Code change snippets:
---------------
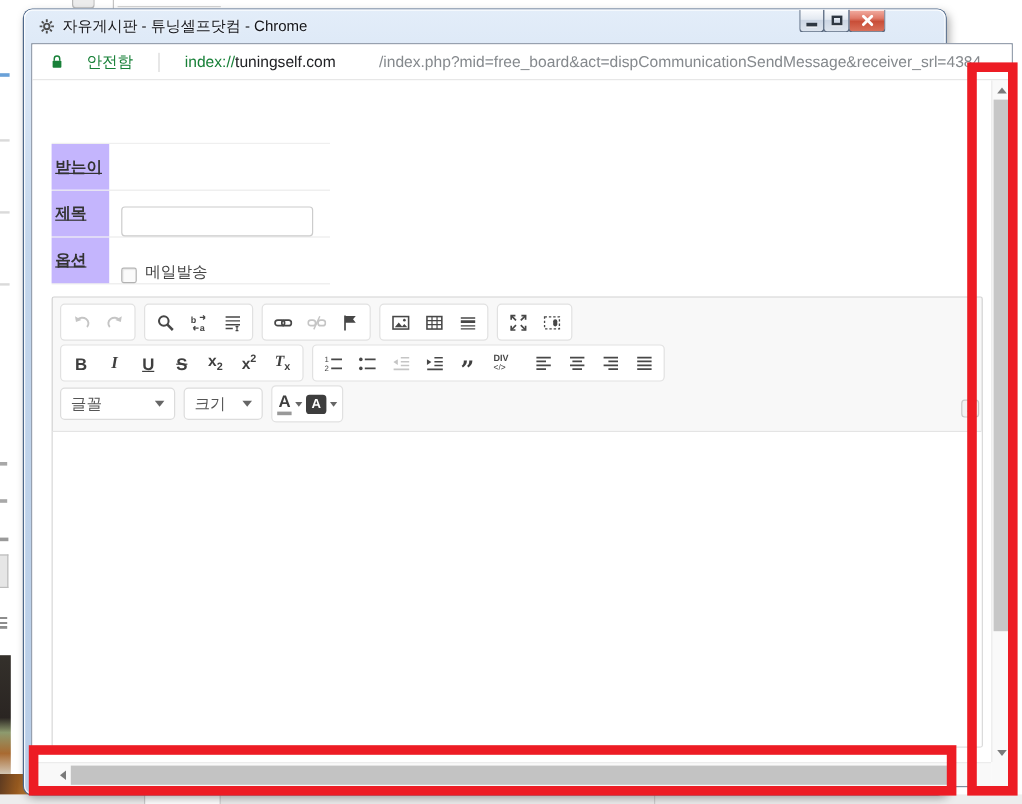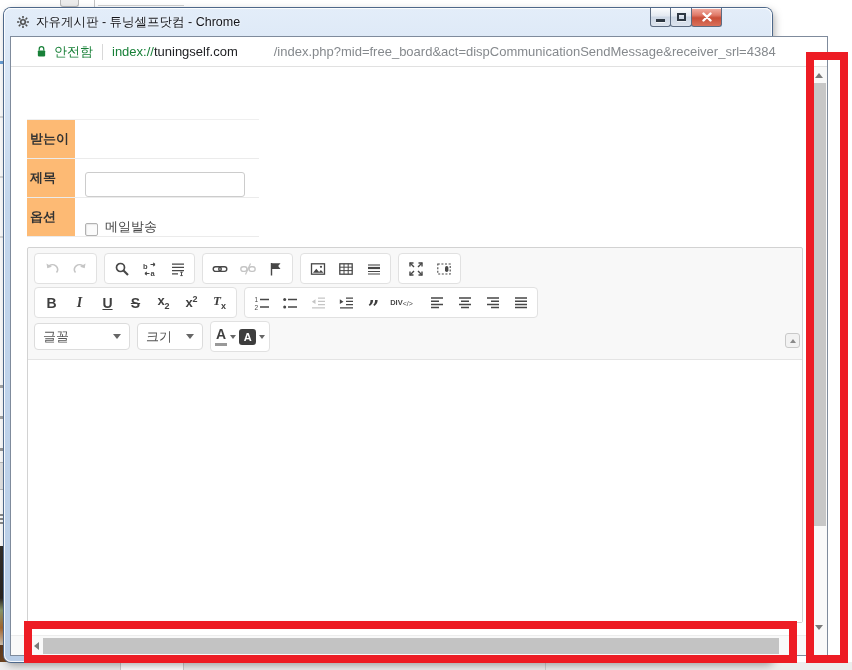--- a/index.html
+++ b/index.html
@@ -29,7 +29,7 @@
   .bg-bl1 { left:545px; top:662px; width:1px; height:8px; background:#cfcfcf; }
 
   
-  .window { position:absolute; left:4px; top:8px; width:768px; height:654px; border-radius:7px;
+  .window { position:absolute; left:20px; top:8px; width:768px; height:654px; border-radius:7px;
     background:linear-gradient(#e3edf9, #c3d6ec 30%, #b8cde7);
     box-shadow:0 0 0 1px #4e688a, inset 0 0 0 1px rgba(255,255,255,.85), 2px 3px 8px rgba(0,0,0,.35); }
   .titlebar { position:absolute; left:0; top:0; right:0; height:28px; display:flex; align-items:center; padding-left:12px; }

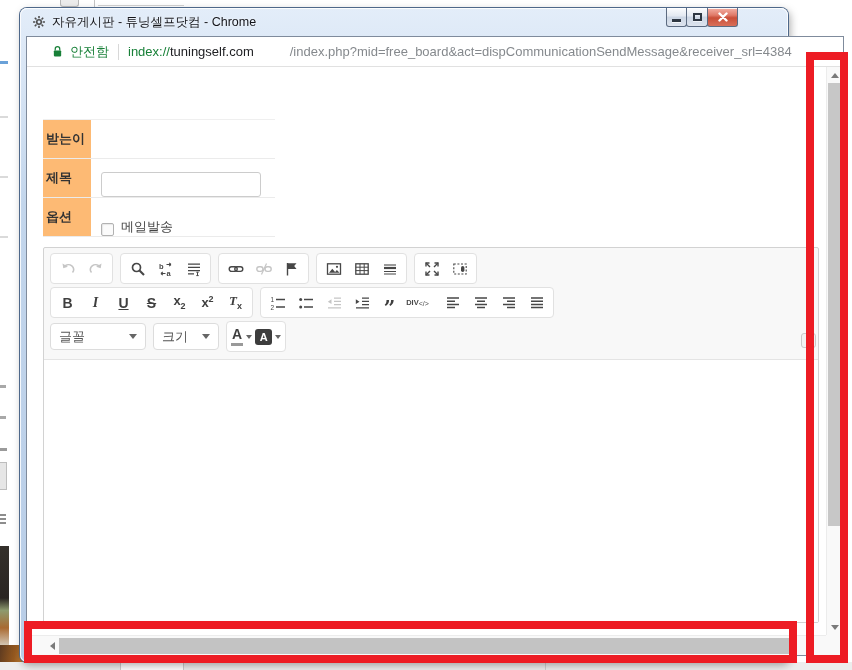--- a/index.html
+++ b/index.html
@@ -52,7 +52,7 @@
   .client { position:absolute; left:6px; top:28px; width:818px; height:620px; background:#ffffff;
     border:1px solid #7f8b9c; }
   .urlbar { position:absolute; left:0; top:0; right:0; height:30px; background:#ffffff;
-    border-bottom:1px solid #e1e1e1; display:flex; align-items:center; padding-left:24px; white-space:nowrap; }
+    border-bottom:1px solid #e1e1e1; display:flex; align-items:center; padding-left:14px; white-space:nowrap;gap:12px; }
   .lock-icon { width:13px; height:13px; color:#188038; margin-right:6px; flex:0 0 auto; }
   .secure-label { font-size:13px; color:#188038; }
   .url-divider { width:1px; height:16px; background:#d8d8d8; margin:0 9px; }

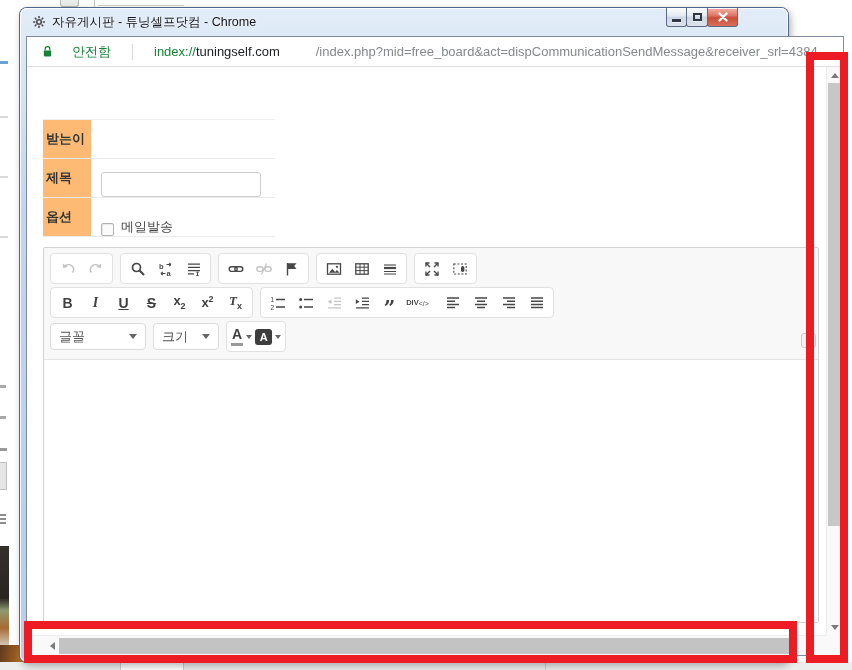--- a/index.html
+++ b/index.html
@@ -81,7 +81,7 @@
 
   .msg-form { position:absolute; left:16px; top:52px; width:232px; border-top:1px solid #efefef; }
   .form-row { display:flex; height:39px; border-bottom:1px solid #ebebeb; align-items:stretch; }
-  .form-label { width:48px; background:#fdba74; display:flex; align-items:center; font-size:13px; font-weight:bold; color:#333333; padding-left:3px; flex:0 0 auto; }
+  .form-label { width:48px; background:#c4b5fd; display:flex; align-items:center; font-size:13px; font-weight:bold; color:#333333; padding-left:3px; flex:0 0 auto;text-decoration:underline; }
   .form-value { display:flex; align-items:flex-end; padding-left:10px; flex:1; }
   .subject-input { width:160px; height:25px; border:1px solid #cccccc; border-radius:3px; background:#ffffff; outline:none; padding:0 6px; font-size:13px; }
   .checkbox { width:13px; height:13px; background:#fbfbfb; border:1px solid #b2b2b2; border-radius:2px; box-shadow:inset 1px 1px 1px rgba(0,0,0,.08); flex:0 0 auto; }

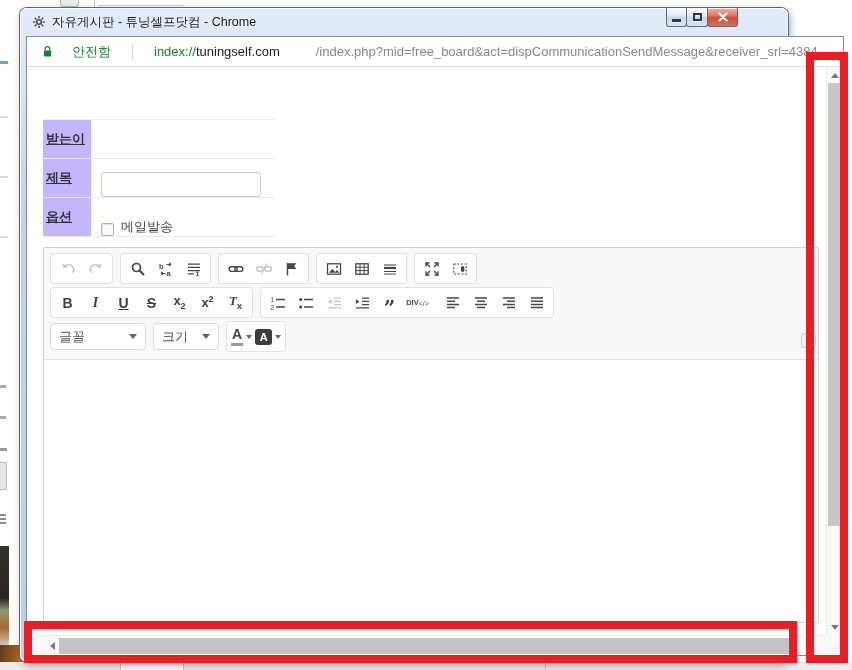--- a/index.html
+++ b/index.html
@@ -101,7 +101,7 @@
   .ticon s { text-decoration:line-through; }
   .subsup { font-size:13px; } .subsup sub,.subsup sup { font-size:9px; }
   .quote-icon { font-family:"DejaVu Serif", serif; font-size:20px; font-weight:bold; line-height:0.4; margin-top:10px; }
-  .div-icon { display:flex; align-items:flex-start; line-height:1; }
+  .div-icon { display:flex; flex-direction:column; align-items:flex-start; line-height:1; }
   .div-top { font-size:7.5px; font-weight:bold; }
   .div-bottom { font-size:7px; margin-top:1px; }
   .spacer6 { width:6px; }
---------------
§ **Work task**: Please tally the lines above that include the word "background" and answer with the number by itself.

§ **Response box**: 9